Оправдывается и взгляд отводит. Холодно-ледяной, каштановый, а у Юленьки глаза голубые, правильные, подходящие фарфоровой кукле.

Ну конечно, он не про нее, не про Юленьку говорит! Он не может, вот так и…

– Ну под конец присоветовал ей ее мамашу проблемой нагрузить. Так она и сделала. Нет, это я уже потом узнал, что сделала, а тогда плевать было…

– Стефания сама вас нашла?

– Да. Та еще штучка, видно, в кого дочурка кровью пошла. Приперлась в офис и с порога заявила, что я о дочери позаботиться должен. Что, видите ли, ей недолго осталось, а девочка одна…

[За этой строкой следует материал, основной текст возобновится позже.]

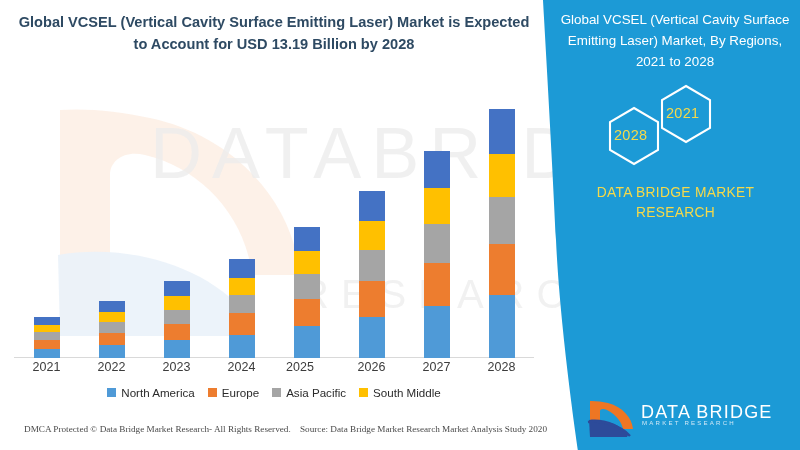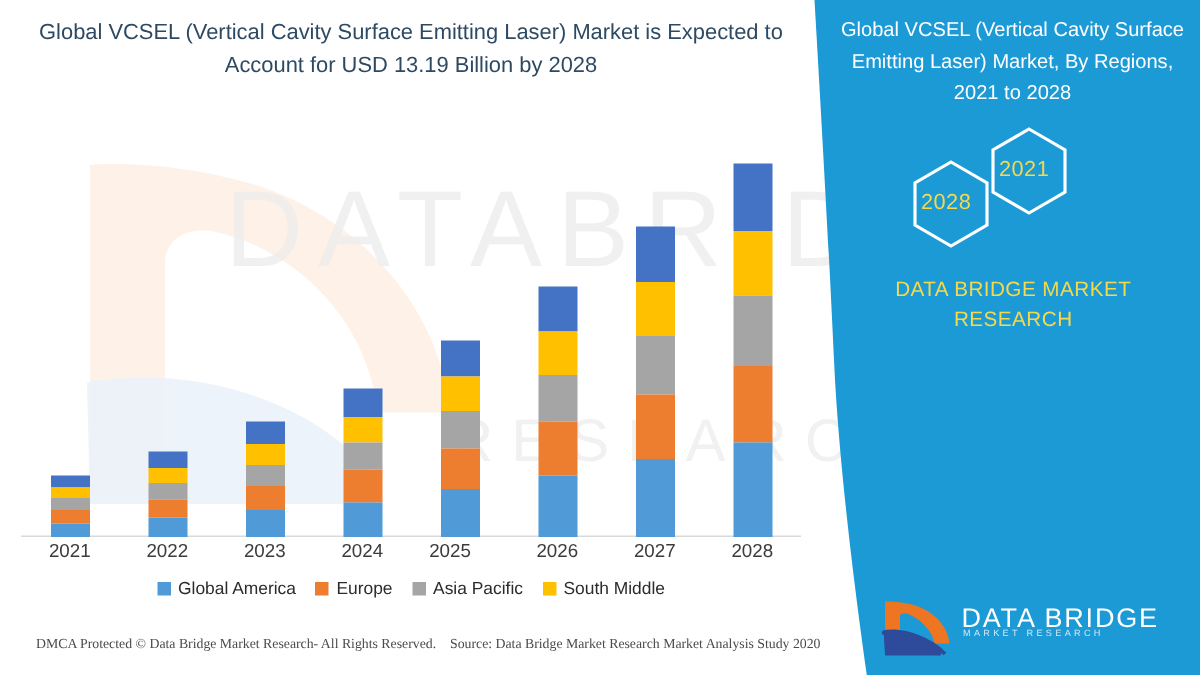"Global VCSEL (Vertical Cavity Surface Emitting Laser) Market" .chart-title { font-weight: 400 -> 700 }
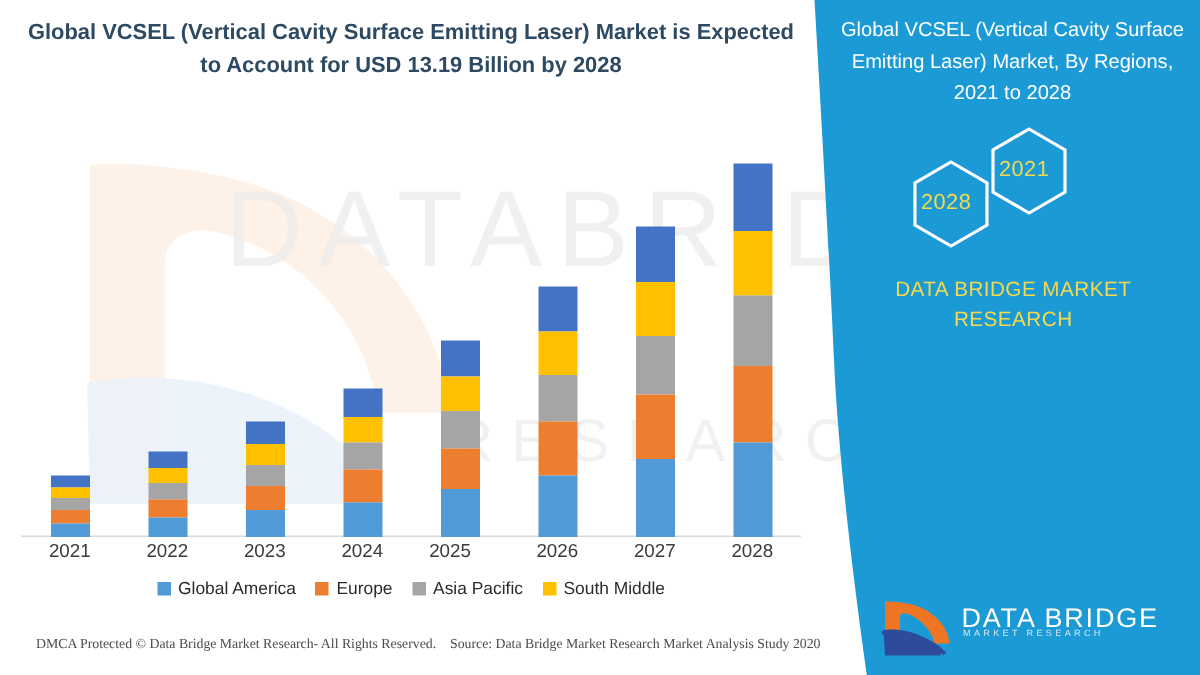"Global America" span.legend-label { text: Global -> North }
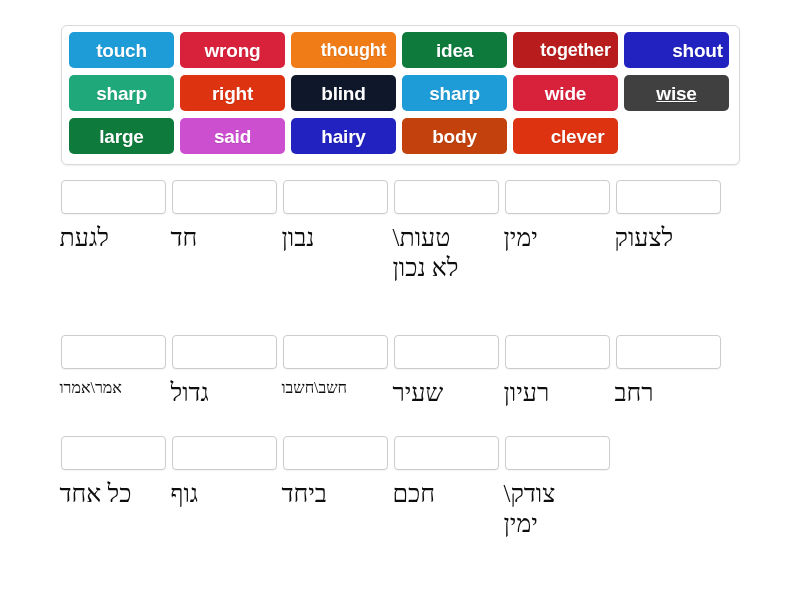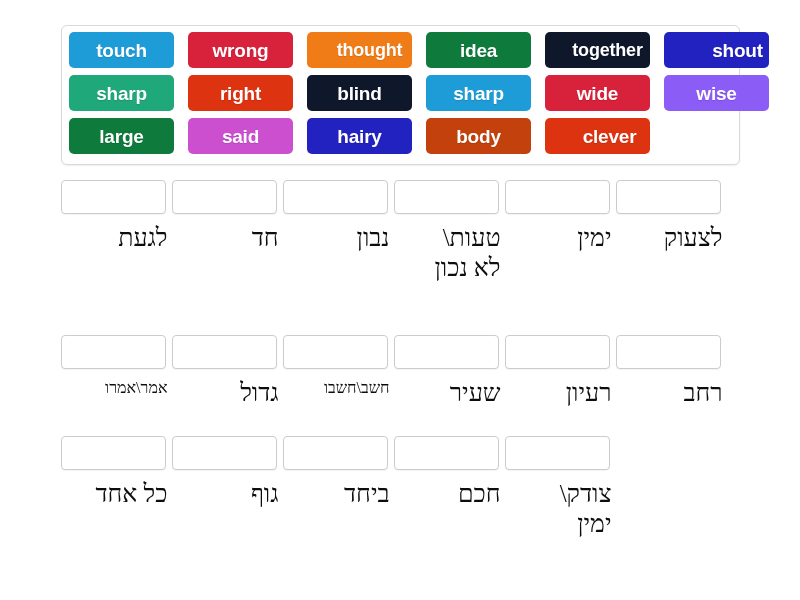"touch" .bank-row { gap: 14px -> 6px }
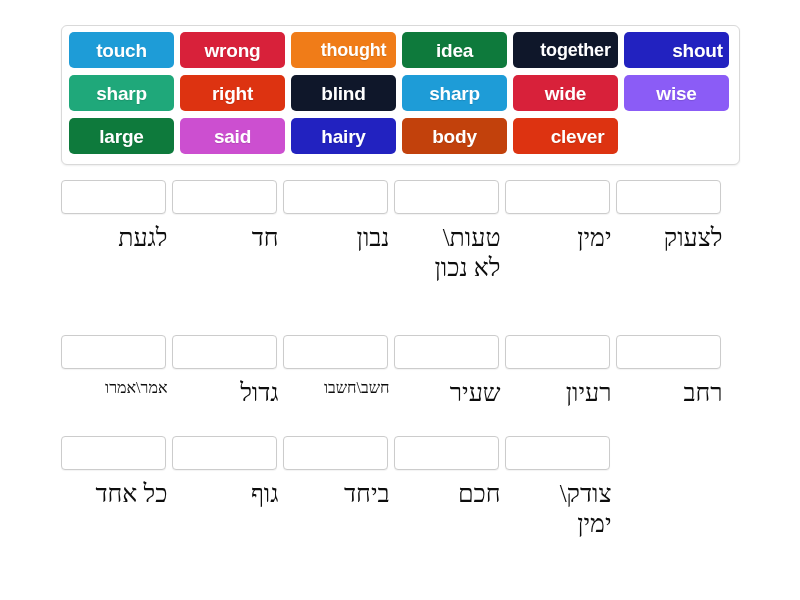"together" div.tile { background: #0f172a -> #b91c1c }
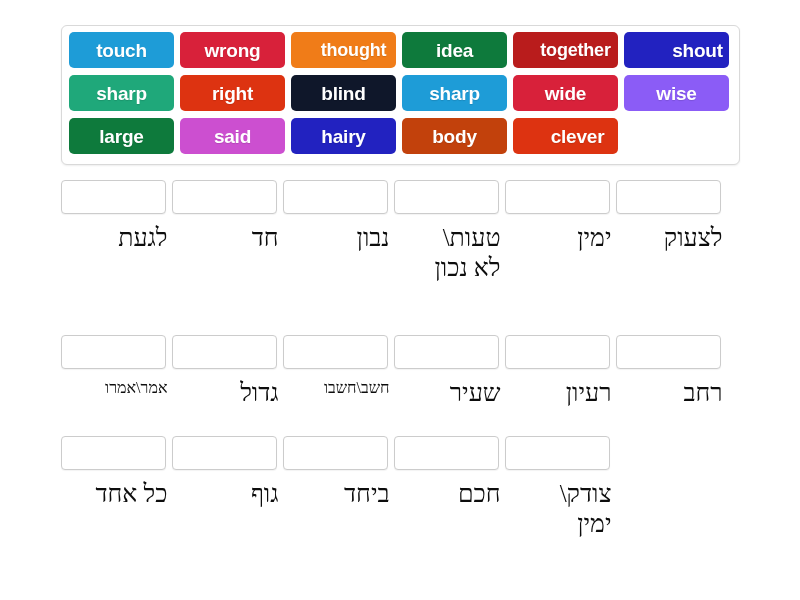"wise" div.tile { background: #8b5cf6 -> #404040; text-decoration: none -> underline }
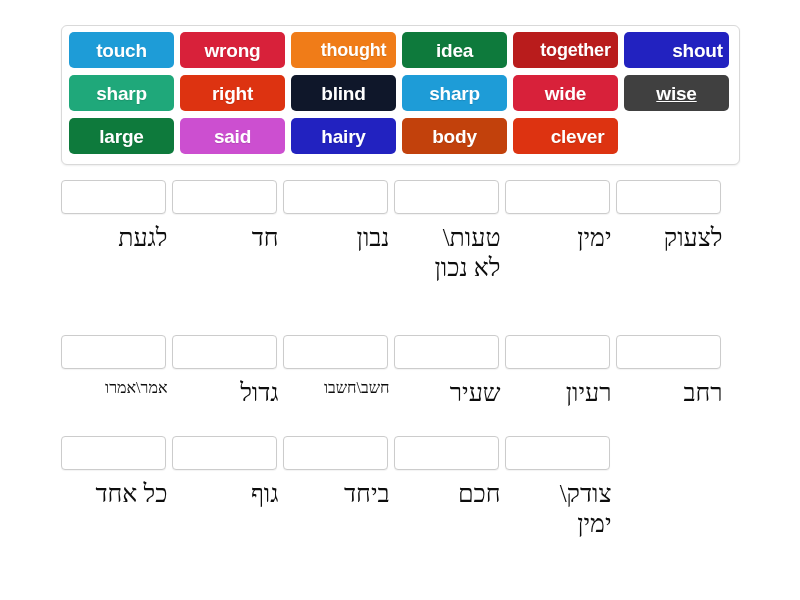"לגעת" .answer-label { text-align: right -> left }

– Я привыкла, – тихо-тихо сказала Юленька, мысленно обращаясь к блондинке Ольге. Пусть бы пришла скорее и остановила эту пытку. Но Ольга не шла, Павел Ильич замолкать не собирался, и оставалось лишь слушать да прислушиваться к ровному дыханию Ильи за спиной.

Хорошо, что он есть. Хорошо, что он рядом.

– Фото принесла. Ну… да, похожа на моих. Только что с этого-то? Что?

А ничего, наверное. Юленьке не нужны родители, точнее, были у нее, те, которые по праздникам и на Новый год, с подарками и шумом, исчезающие быстро, а после якобы в катастрофе погибшие.

Хорошо бы, чтоб на самом деле у них все было хорошо.

– Я женат. Двадцать лет почти как женат. У меня трое девочек…

– Четверо, – поправил Илья.

– Трое! Я не собираюсь их травмировать! Как и жену свою, она – замечательная женщина…

– Пойдем, Юль, – Илья подал руку, помогая выбраться из мягкого, но такого неустойчивого кресла.

– И мы со Стефой ясно договорились, что она не лезет в мою жизнь, а я не мешаю жить ей. По-моему, справедливо… и да, она настояла на анализе, я не стал перечить. Ты моя дочь. Что-нибудь изменилось?

Ничего, ровным счетом ничего, кроме вспыхнувшей и погасшей обиды: ему ведь на самом деле все равно, и никакой анализ не сделает Юленьку ближе, роднее.

– Чего хотела Стефания? – Юленька задала вопрос, не надеясь на ответ, более того, ей мучительно хотелось убраться отсюда, из стерильного пространства, в котором кондиционированный воздух был вычищен от ароматов.

– Хотела, чтобы я тебя признал. Хотела, чтобы я за тобой присмотрел. Я согласился стать одним из попечителей фонда.

– Даже так? – это уже Илья, человек-рыба, не позволяющий упасть и пропасть, надежный и спокойный. Может, и вправду замуж за него пойти? Дашка обрадовалась бы… или не обрадовалась? Теперь-то Дашка, наверное, раскаивается, что познакомила с братом, ведь из-за Юленьки у него неприятности.